Task description
Nothing but the lines below between the line holding "毛利率 | 小计: 45.48 -> 47.60" and the line holding "營業利益占實收資本比率 | 小计: 51.63 -> 53.47", inclusive, should appear in the answer, each set down exactly.

Entries supplied

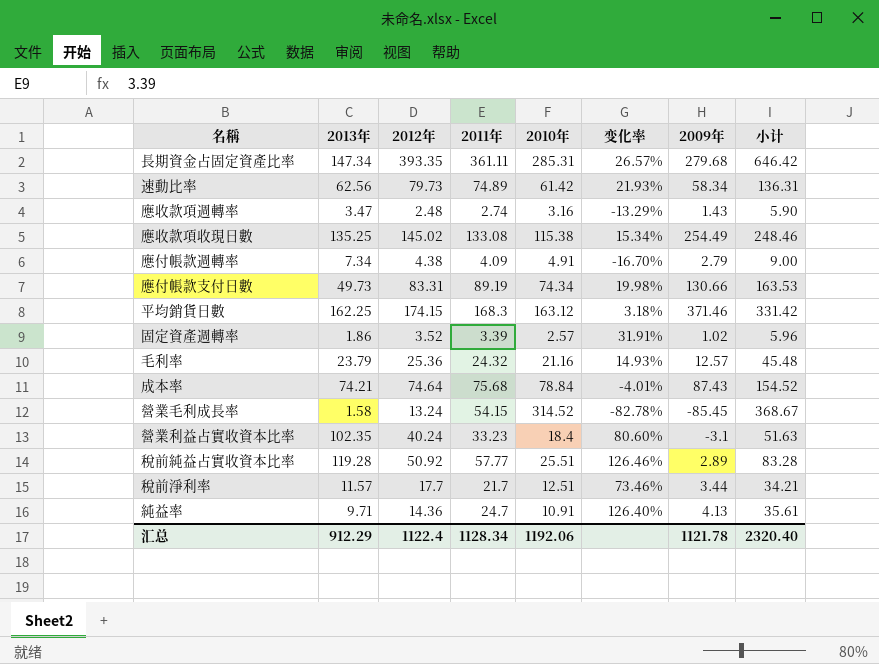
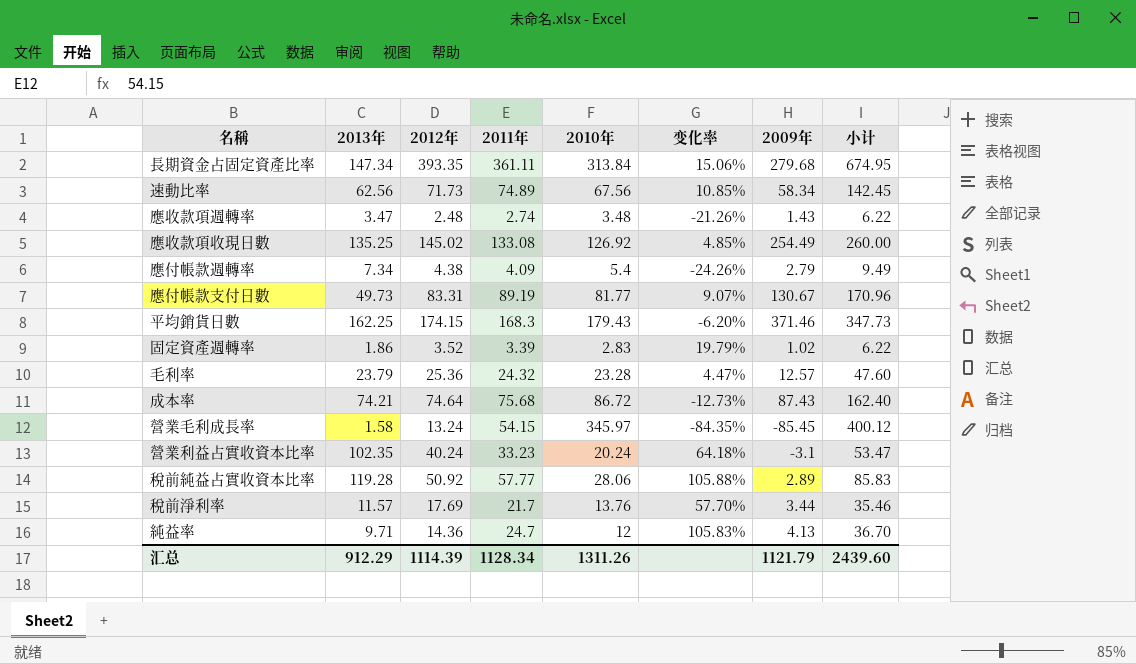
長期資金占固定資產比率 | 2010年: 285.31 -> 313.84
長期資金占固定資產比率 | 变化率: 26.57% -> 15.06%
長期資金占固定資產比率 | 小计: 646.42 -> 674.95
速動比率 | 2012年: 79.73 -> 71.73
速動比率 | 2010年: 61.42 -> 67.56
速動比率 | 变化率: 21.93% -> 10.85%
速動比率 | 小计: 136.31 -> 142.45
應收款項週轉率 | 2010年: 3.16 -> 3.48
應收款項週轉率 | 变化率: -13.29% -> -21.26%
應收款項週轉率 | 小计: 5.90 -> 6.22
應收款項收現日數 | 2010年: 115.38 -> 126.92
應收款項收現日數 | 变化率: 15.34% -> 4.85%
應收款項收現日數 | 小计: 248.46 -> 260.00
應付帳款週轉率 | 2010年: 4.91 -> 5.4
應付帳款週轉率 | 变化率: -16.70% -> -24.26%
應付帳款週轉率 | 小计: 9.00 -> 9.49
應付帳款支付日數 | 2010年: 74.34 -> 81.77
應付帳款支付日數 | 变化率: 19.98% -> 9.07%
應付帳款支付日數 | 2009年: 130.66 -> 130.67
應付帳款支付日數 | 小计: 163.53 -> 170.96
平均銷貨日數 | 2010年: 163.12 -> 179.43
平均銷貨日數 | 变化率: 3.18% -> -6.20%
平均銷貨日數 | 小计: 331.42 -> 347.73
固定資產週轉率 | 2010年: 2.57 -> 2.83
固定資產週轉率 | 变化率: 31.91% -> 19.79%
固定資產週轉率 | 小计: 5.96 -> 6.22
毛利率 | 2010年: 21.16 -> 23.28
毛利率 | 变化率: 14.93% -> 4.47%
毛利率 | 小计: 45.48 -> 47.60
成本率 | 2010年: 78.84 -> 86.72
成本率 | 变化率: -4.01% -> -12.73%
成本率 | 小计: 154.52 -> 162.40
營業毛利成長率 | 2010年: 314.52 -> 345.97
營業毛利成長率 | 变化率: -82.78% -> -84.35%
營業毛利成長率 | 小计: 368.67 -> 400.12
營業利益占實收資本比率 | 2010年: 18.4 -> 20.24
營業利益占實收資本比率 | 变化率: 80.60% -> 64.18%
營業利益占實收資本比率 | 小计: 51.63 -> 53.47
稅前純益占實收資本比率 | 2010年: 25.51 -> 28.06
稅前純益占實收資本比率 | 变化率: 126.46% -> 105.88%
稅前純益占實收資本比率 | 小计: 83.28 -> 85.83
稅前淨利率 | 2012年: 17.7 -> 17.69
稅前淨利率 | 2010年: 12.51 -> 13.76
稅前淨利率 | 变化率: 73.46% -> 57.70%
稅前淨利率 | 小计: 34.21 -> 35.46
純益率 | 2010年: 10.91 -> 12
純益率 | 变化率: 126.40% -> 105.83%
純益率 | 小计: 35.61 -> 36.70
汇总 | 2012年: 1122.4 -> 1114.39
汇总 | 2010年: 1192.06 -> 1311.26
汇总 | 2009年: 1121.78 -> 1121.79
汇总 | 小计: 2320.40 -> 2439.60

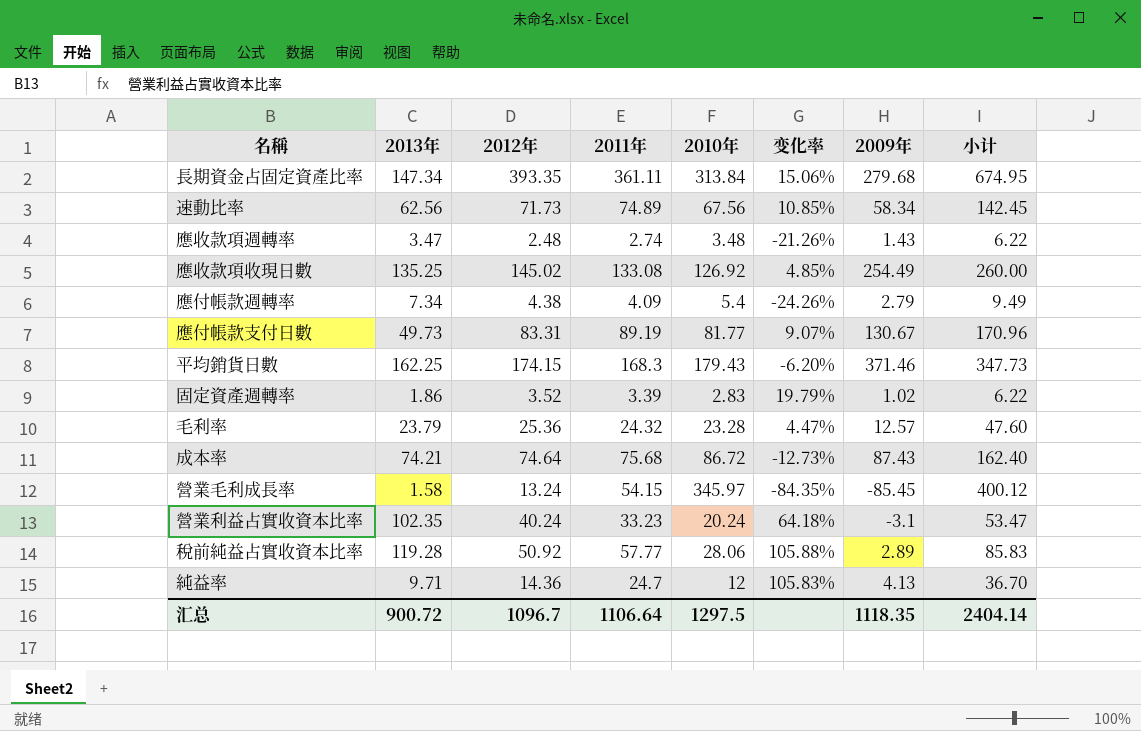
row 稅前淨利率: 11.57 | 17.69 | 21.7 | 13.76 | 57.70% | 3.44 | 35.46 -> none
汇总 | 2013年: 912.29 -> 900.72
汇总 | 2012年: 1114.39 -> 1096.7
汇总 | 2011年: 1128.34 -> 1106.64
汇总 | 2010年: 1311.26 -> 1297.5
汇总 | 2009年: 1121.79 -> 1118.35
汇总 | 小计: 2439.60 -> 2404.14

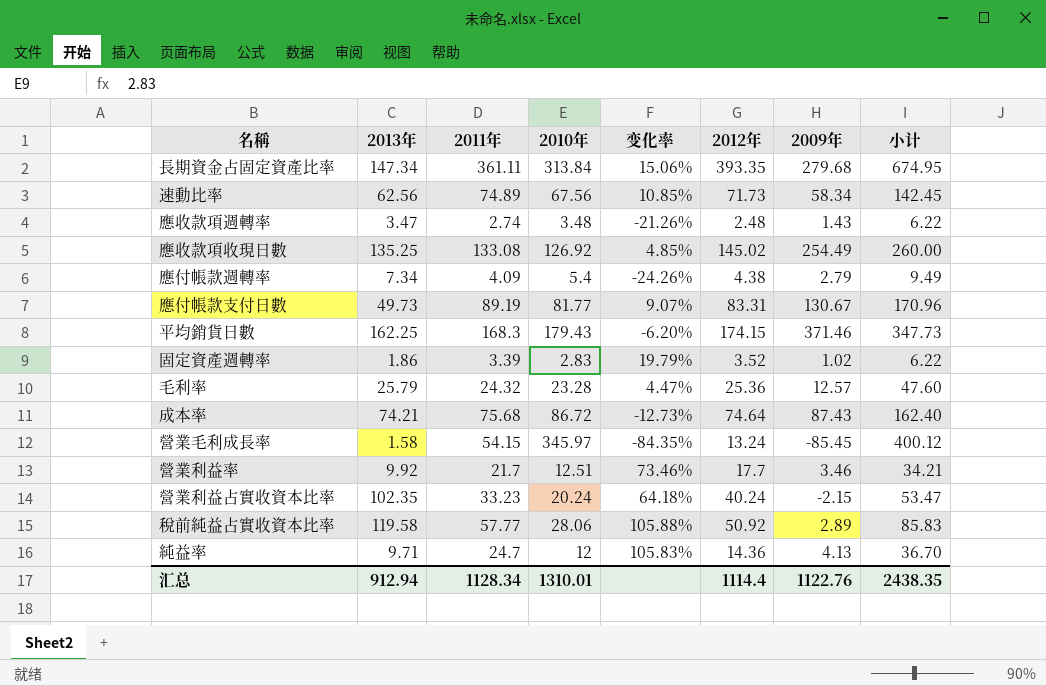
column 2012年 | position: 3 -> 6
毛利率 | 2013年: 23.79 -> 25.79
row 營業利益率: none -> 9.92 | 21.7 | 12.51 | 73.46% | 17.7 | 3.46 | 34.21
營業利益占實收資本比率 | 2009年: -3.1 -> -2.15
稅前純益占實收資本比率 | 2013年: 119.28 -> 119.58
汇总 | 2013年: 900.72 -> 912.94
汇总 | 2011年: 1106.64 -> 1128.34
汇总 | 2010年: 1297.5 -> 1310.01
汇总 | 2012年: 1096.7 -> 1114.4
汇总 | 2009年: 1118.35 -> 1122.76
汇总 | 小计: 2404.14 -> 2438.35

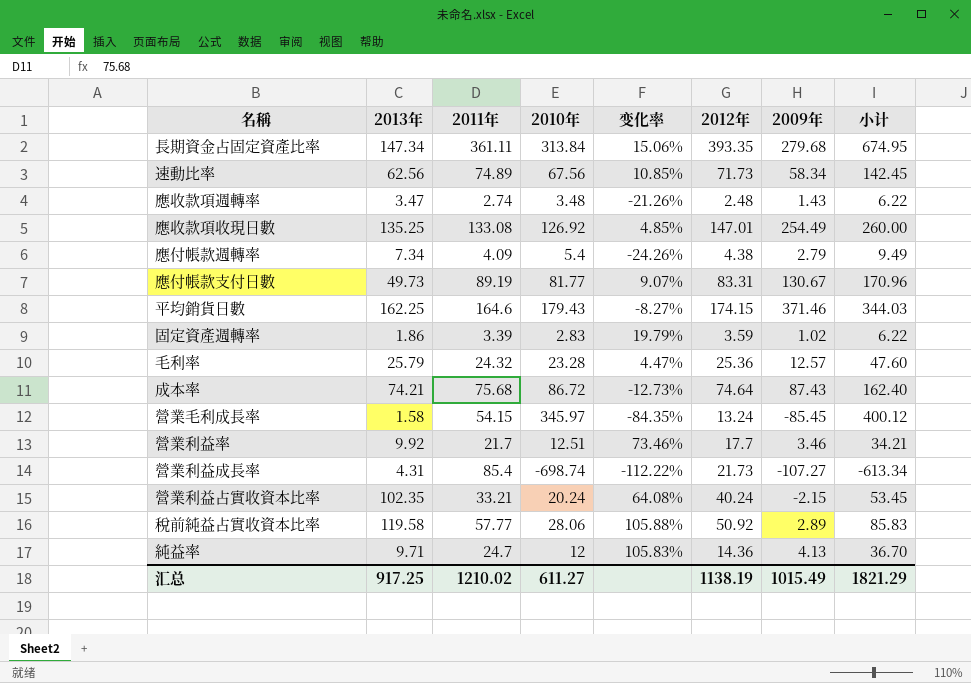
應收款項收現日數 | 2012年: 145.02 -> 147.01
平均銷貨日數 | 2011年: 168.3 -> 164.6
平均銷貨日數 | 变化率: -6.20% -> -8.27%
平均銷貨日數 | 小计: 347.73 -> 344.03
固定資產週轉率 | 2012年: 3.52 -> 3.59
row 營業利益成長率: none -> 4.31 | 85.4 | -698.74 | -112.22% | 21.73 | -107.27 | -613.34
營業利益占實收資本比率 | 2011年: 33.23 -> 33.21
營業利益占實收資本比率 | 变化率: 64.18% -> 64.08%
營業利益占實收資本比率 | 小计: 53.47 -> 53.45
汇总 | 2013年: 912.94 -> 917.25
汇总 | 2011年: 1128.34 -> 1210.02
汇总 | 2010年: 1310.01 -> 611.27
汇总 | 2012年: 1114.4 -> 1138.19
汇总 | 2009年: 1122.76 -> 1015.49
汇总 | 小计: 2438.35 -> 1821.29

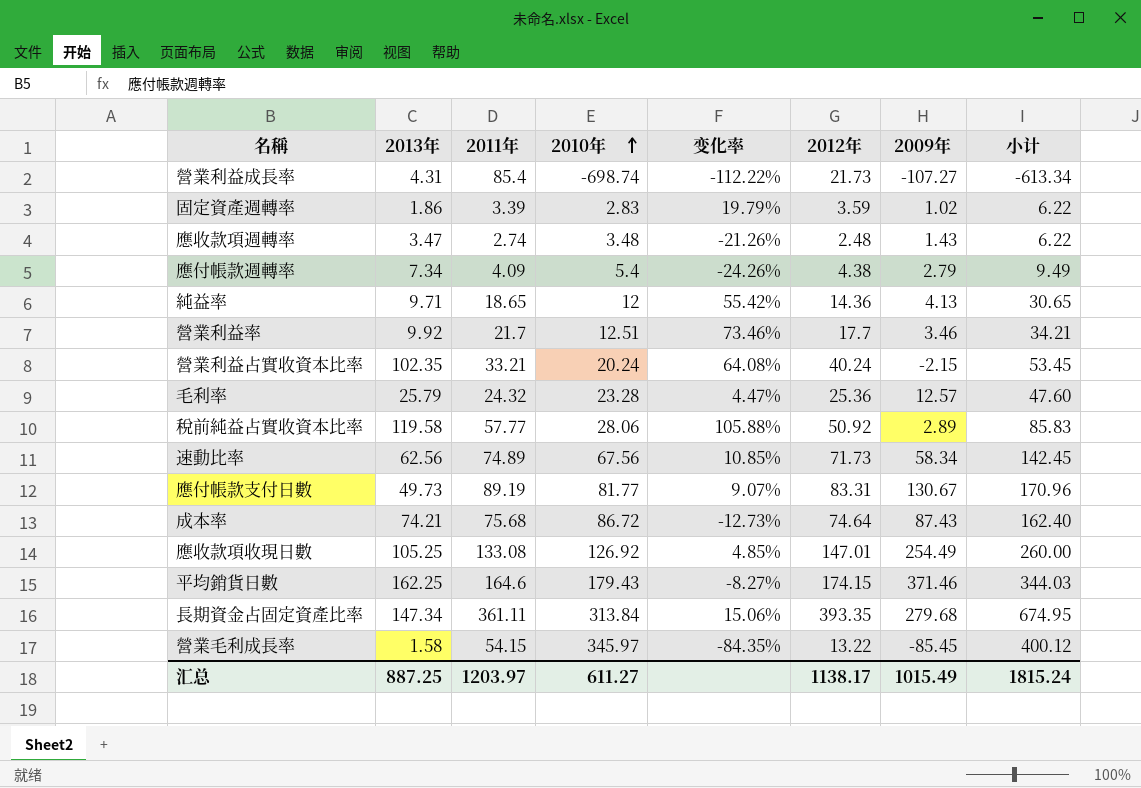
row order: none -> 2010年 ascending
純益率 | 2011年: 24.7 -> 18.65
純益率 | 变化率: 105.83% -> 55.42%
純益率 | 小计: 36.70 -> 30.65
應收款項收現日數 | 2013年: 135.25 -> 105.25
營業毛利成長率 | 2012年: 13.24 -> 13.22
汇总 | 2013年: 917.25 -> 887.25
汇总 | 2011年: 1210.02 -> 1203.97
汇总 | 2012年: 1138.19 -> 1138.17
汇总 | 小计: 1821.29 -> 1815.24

Completed task
毛利率 | 小计: 45.48 -> 47.60
成本率 | 2010年: 78.84 -> 86.72
成本率 | 变化率: -4.01% -> -12.73%
成本率 | 小计: 154.52 -> 162.40
營業毛利成長率 | 2010年: 314.52 -> 345.97
營業毛利成長率 | 变化率: -82.78% -> -84.35%
營業毛利成長率 | 小计: 368.67 -> 400.12
營業利益占實收資本比率 | 2010年: 18.4 -> 20.24
營業利益占實收資本比率 | 变化率: 80.60% -> 64.18%
營業利益占實收資本比率 | 小计: 51.63 -> 53.47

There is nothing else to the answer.